[How to complete this task] Once you have read the data below, print all of it exactly.

[Opening Records supplied section]

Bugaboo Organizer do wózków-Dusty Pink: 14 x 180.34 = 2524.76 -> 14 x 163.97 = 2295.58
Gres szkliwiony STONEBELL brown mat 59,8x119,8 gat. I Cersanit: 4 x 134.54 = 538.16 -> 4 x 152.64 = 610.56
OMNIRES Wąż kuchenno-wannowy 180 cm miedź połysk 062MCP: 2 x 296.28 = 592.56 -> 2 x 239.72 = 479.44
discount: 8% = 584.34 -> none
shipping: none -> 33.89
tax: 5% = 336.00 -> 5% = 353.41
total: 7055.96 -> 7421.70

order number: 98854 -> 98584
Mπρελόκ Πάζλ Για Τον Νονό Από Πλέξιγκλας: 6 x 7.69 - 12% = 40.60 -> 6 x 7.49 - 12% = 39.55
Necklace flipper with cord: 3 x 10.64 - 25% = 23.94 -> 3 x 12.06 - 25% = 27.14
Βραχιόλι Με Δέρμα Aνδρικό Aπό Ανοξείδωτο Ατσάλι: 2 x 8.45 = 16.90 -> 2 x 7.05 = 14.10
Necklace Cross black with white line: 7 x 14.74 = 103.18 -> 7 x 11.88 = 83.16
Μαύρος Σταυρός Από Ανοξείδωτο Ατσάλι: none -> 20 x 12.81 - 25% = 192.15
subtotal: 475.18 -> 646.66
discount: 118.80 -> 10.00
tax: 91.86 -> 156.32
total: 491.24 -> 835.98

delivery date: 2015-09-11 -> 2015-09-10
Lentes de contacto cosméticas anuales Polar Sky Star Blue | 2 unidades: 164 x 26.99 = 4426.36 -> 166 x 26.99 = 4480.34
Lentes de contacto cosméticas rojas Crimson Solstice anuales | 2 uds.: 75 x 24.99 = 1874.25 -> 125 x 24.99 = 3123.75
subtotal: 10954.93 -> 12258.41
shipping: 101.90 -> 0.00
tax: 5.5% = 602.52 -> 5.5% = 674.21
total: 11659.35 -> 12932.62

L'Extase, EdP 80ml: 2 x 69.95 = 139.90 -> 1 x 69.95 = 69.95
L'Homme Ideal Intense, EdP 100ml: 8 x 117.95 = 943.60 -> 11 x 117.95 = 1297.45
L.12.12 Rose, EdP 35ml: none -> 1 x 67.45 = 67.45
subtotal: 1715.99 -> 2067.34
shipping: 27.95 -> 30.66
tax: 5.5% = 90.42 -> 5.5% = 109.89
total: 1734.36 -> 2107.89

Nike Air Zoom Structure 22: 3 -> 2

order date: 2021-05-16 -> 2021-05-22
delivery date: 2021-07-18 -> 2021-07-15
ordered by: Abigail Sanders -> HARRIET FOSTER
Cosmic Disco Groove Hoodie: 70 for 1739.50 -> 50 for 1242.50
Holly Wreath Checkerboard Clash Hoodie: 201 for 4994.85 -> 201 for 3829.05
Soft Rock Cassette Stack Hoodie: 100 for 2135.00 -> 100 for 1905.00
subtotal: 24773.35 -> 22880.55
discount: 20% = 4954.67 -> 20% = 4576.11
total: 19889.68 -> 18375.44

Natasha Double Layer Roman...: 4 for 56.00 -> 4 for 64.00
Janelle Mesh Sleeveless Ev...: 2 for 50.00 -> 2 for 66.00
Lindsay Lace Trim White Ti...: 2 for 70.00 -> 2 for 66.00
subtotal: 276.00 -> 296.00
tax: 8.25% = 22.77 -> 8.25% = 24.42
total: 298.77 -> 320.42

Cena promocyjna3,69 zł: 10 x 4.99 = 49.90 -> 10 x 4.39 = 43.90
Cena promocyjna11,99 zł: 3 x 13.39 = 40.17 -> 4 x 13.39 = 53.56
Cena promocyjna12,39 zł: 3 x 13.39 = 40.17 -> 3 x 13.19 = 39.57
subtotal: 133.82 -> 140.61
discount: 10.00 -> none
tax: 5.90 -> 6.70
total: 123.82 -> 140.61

[Closing Records supplied section]

[Response to the exercise]
Bugaboo Organizer do wózków-Dusty Pink: 14 x 180.34 = 2524.76 -> 14 x 163.97 = 2295.58
Gres szkliwiony STONEBELL brown mat 59,8x119,8 gat. I Cersanit: 4 x 134.54 = 538.16 -> 4 x 152.64 = 610.56
OMNIRES Wąż kuchenno-wannowy 180 cm miedź połysk 062MCP: 2 x 296.28 = 592.56 -> 2 x 239.72 = 479.44
discount: 8% = 584.34 -> none
shipping: none -> 33.89
tax: 5% = 336.00 -> 5% = 353.41
total: 7055.96 -> 7421.70

order number: 98854 -> 98584
Mπρελόκ Πάζλ Για Τον Νονό Από Πλέξιγκλας: 6 x 7.69 - 12% = 40.60 -> 6 x 7.49 - 12% = 39.55
Necklace flipper with cord: 3 x 10.64 - 25% = 23.94 -> 3 x 12.06 - 25% = 27.14
Βραχιόλι Με Δέρμα Aνδρικό Aπό Ανοξείδωτο Ατσάλι: 2 x 8.45 = 16.90 -> 2 x 7.05 = 14.10
Necklace Cross black with white line: 7 x 14.74 = 103.18 -> 7 x 11.88 = 83.16
Μαύρος Σταυρός Από Ανοξείδωτο Ατσάλι: none -> 20 x 12.81 - 25% = 192.15
subtotal: 475.18 -> 646.66
discount: 118.80 -> 10.00
tax: 91.86 -> 156.32
total: 491.24 -> 835.98

delivery date: 2015-09-11 -> 2015-09-10
Lentes de contacto cosméticas anuales Polar Sky Star Blue | 2 unidades: 164 x 26.99 = 4426.36 -> 166 x 26.99 = 4480.34
Lentes de contacto cosméticas rojas Crimson Solstice anuales | 2 uds.: 75 x 24.99 = 1874.25 -> 125 x 24.99 = 3123.75
subtotal: 10954.93 -> 12258.41
shipping: 101.90 -> 0.00
tax: 5.5% = 602.52 -> 5.5% = 674.21
total: 11659.35 -> 12932.62

L'Extase, EdP 80ml: 2 x 69.95 = 139.90 -> 1 x 69.95 = 69.95
L'Homme Ideal Intense, EdP 100ml: 8 x 117.95 = 943.60 -> 11 x 117.95 = 1297.45
L.12.12 Rose, EdP 35ml: none -> 1 x 67.45 = 67.45
subtotal: 1715.99 -> 2067.34
shipping: 27.95 -> 30.66
tax: 5.5% = 90.42 -> 5.5% = 109.89
total: 1734.36 -> 2107.89

Nike Air Zoom Structure 22: 3 -> 2

order date: 2021-05-16 -> 2021-05-22
delivery date: 2021-07-18 -> 2021-07-15
ordered by: Abigail Sanders -> HARRIET FOSTER
Cosmic Disco Groove Hoodie: 70 for 1739.50 -> 50 for 1242.50
Holly Wreath Checkerboard Clash Hoodie: 201 for 4994.85 -> 201 for 3829.05
Soft Rock Cassette Stack Hoodie: 100 for 2135.00 -> 100 for 1905.00
subtotal: 24773.35 -> 22880.55
discount: 20% = 4954.67 -> 20% = 4576.11
total: 19889.68 -> 18375.44

Natasha Double Layer Roman...: 4 for 56.00 -> 4 for 64.00
Janelle Mesh Sleeveless Ev...: 2 for 50.00 -> 2 for 66.00
Lindsay Lace Trim White Ti...: 2 for 70.00 -> 2 for 66.00
subtotal: 276.00 -> 296.00
tax: 8.25% = 22.77 -> 8.25% = 24.42
total: 298.77 -> 320.42

Cena promocyjna3,69 zł: 10 x 4.99 = 49.90 -> 10 x 4.39 = 43.90
Cena promocyjna11,99 zł: 3 x 13.39 = 40.17 -> 4 x 13.39 = 53.56
Cena promocyjna12,39 zł: 3 x 13.39 = 40.17 -> 3 x 13.19 = 39.57
subtotal: 133.82 -> 140.61
discount: 10.00 -> none
tax: 5.90 -> 6.70
total: 123.82 -> 140.61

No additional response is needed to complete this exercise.